Avant d’être vraiment lui-même, il a cependant encore une étape à franchir. Depuis 1901, il expose au Salon des indépendants, présidé par Paul Signac, dont il a médité le texte paru en 1899 dans la Revue blanche et consacré au néo*-impressionnisme. Retrouvant cet artiste, accompagné d’Henri Edmond Cross (1856-1910), à Saint-Tropez en 1904, il expérimente le pointillisme. L’œuvre majeure de cette période, Luxe, calme et volupté (collection privée), est exposée au Salon des indépendants de 1905, où se tiennent des rétrospectives Seurat* et Van Gogh. La révélation du génie transcendant un système chez l’un et niant toute contrainte chez l’autre est complétée au cours de l’été par celle des Gauguin de Tahiti appartenant à Daniel de Monfreid (1856-1929), auquel Matisse et Derain rendent visite pendant leurs vacances à Collioure. Assimilant toutes ces influences, le peintre s’éloigne du divisionnisme : la touche s’élargit, les tons s’intensifient, la ligne s’assouplit. Cette évolution aboutit aux violences colorées de la Femme au chapeau (1905, coll. priv., États-Unis), clou du Salon d’automne de 1905, où naît le fauvisme, avec Matisse comme chef de file. L’année suivante, la Joie de vivre (fondation Barnes, Merion, États-Unis) suscitera la colère de Signac.

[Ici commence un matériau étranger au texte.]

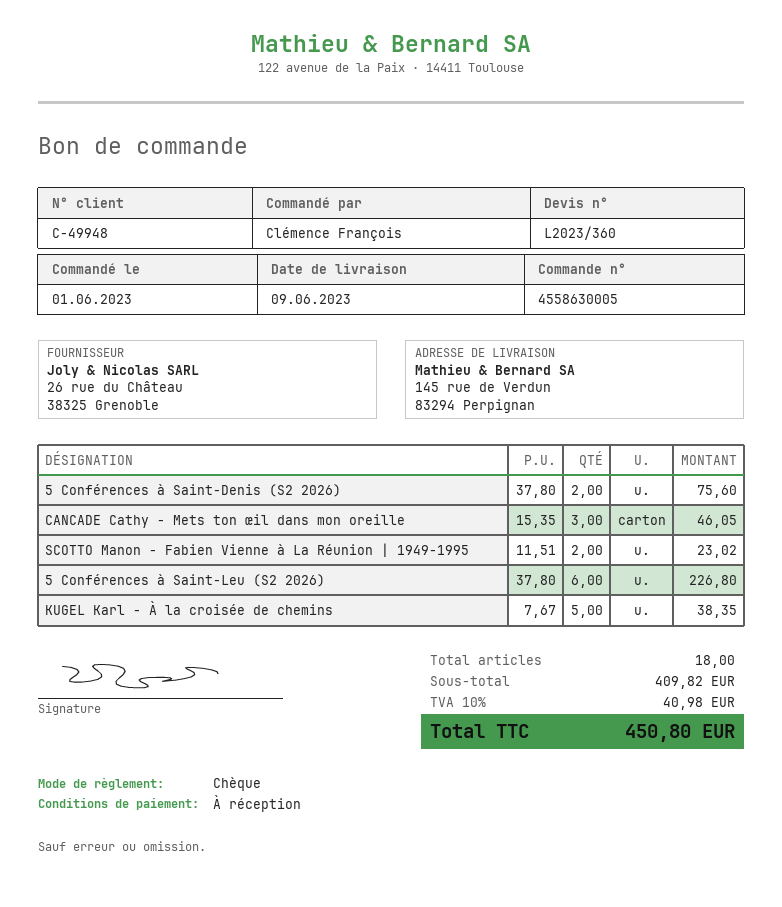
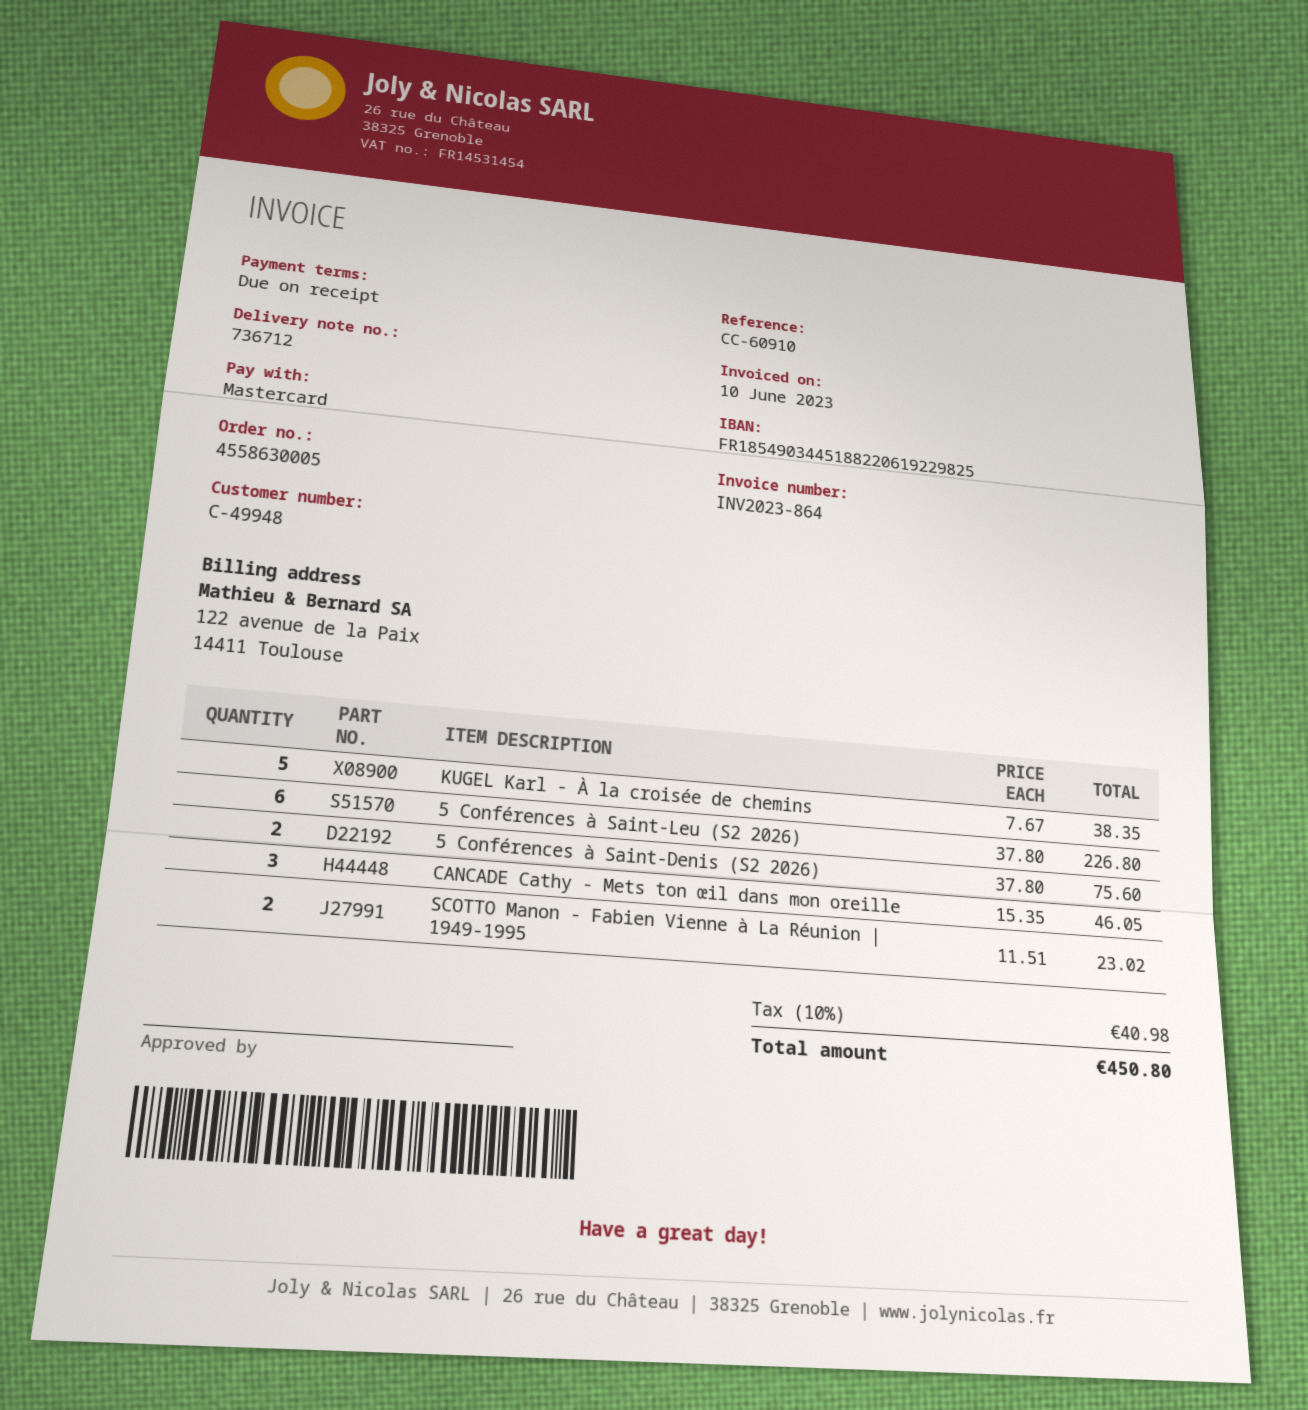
payment method: cheque -> Mastercard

Cependant, les outrances élémentaires du fauvisme n’ont qu’un temps pour Matisse ; ses épousailles avec la couleur s’accompagnent bientôt d’une volonté essentielle d’organisation des tons dans l’espace. « Je cherche des forces, un équilibre de forces », note-t-il à propos de la Desserte rouge (1908, musée de l’Ermitage, Leningrad), où se trouvent réunis tous les sortilèges de l’arabesque, qui sera l’une des clefs de son art.

Contrairement aux impressionnistes, Matisse, comme d’ailleurs les autres fauves, est très vite accepté par des galeries (Berthe Weill, 1902 ; Druet, 1903 ; Ambroise Vollard, 1904 ; Bernheim-Jeune, 1910). En 1908, Paul Cassirer à Berlin, Alfred Stieglitz à New York lui consacrent des expositions. Sa gloire est rapidement internationale. Parmi ses premiers amateurs, certains sont français, comme Marcel Sembat et Paul Jamot, d’autres américains, comme les Stein (acquéreurs en 1905 de la Femme au chapeau). Sarah Stein, aidée du peintre Hans Purrmann, qui subit depuis son arrivée à Paris l’ascendant de Matisse, incite celui-ci à fonder une école, où, de 1907 à 1911, il forme de brillants élèves étrangers : le Norvégien Per Krohg (né en 1889) le Suédois Nils Dardel (1888-1943). À partir de 1908, le marchand russe Sergueï Ivanovitch Chtchoukine achète à Matisse trente-quatre toiles, parmi lesquelles les panneaux de la Danse et de la Musique (1909-10, auj. à l’Ermitage), dont il va sur place, en 1911, surveiller l’installation.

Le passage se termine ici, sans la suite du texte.